All lines holding the word "their" are to be copied from the records beneath.
▼
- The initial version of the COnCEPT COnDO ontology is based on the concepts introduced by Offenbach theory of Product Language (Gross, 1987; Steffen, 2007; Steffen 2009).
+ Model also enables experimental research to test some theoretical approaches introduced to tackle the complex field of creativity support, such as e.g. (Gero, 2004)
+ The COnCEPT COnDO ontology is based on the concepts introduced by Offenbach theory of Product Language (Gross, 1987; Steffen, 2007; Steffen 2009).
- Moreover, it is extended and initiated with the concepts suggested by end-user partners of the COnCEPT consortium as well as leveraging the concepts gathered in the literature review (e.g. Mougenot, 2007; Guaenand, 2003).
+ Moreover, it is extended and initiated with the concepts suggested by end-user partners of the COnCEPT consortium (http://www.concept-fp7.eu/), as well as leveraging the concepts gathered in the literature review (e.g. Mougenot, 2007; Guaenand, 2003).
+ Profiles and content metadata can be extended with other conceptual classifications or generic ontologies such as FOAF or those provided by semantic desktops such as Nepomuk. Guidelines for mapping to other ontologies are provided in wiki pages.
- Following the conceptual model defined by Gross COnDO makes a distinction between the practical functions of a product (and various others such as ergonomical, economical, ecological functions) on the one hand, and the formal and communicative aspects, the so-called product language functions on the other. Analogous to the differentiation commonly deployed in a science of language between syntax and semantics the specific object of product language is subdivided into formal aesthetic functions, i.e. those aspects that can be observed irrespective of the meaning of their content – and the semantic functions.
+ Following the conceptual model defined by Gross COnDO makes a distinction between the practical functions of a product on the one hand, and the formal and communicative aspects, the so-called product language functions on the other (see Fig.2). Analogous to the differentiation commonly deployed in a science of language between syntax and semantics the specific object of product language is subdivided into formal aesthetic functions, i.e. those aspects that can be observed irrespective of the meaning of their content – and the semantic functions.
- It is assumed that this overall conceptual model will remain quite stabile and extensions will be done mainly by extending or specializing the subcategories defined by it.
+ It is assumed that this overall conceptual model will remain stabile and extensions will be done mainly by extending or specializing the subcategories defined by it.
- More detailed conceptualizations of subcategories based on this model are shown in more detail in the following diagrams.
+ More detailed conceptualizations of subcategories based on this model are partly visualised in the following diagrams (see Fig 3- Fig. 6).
▲
**EXERCISE SOLUTION**
- Following the conceptual model defined by Gross COnDO makes a distinction between the practical functions of a product (and various others such as ergonomical, economical, ecological functions) on the one hand, and the formal and communicative aspects, the so-called product language functions on the other. Analogous to the differentiation commonly deployed in a science of language between syntax and semantics the specific object of product language is subdivided into formal aesthetic functions, i.e. those aspects that can be observed irrespective of the meaning of their content – and the semantic functions.
+ Following the conceptual model defined by Gross COnDO makes a distinction between the practical functions of a product on the one hand, and the formal and communicative aspects, the so-called product language functions on the other (see Fig.2). Analogous to the differentiation commonly deployed in a science of language between syntax and semantics the specific object of product language is subdivided into formal aesthetic functions, i.e. those aspects that can be observed irrespective of the meaning of their content – and the semantic functions.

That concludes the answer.